The Costs of Reproducibility in Music Separation Research: a Replication of Band-Split RNN
Paul Magron, Romain Serizel, Constance Douwes

TL;DR
This paper critically examines the reproducibility challenges of the Band-Split RNN model for music source separation, highlighting the importance of transparency, and provides an improved, publicly available implementation to foster more sustainable research practices.
Contribution
It replicates and refines the BSRNN model, revealing insights for future improvements and emphasizing the need for transparency in reproducibility.
Findings
Reproducing the original results was unsuccessful.
An optimized BSRNN model significantly outperforms the original.

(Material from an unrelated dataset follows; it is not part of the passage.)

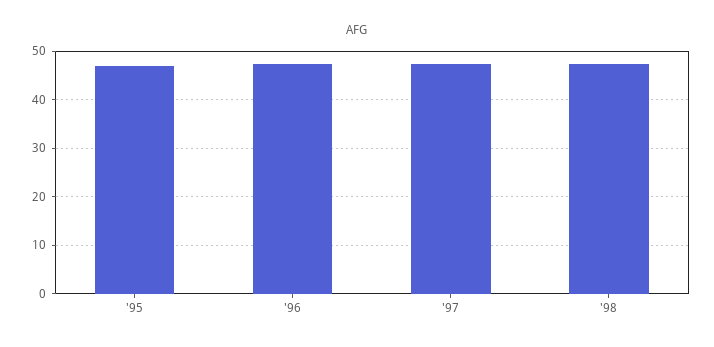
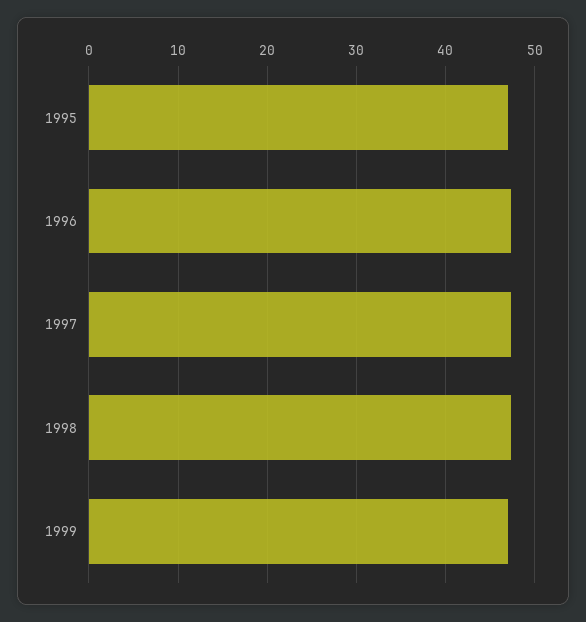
1999: none -> 47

Public release of code and models promotes reproducibility.
Abstract
Music source separation is the task of isolating the instrumental tracks from a music song. Despite its spectacular recent progress, the trend towards more complex architectures and training protocols exacerbates reproducibility issues. The band-split recurrent neural networks (BSRNN) model is promising in this regard, since it yields close to state-of-the-art results on public datasets, and requires reasonable resources for training. Unfortunately, it is not straightforward to reproduce since its full code is not available. In this paper, we attempt to replicate BSRNN as closely as possible to the original paper through extensive experiments, which allows us to conduct a critical reflection on this reproducibility issue. Our contributions are three-fold. First, this study yields several insights on the model design and training pipeline, which sheds light on potential future…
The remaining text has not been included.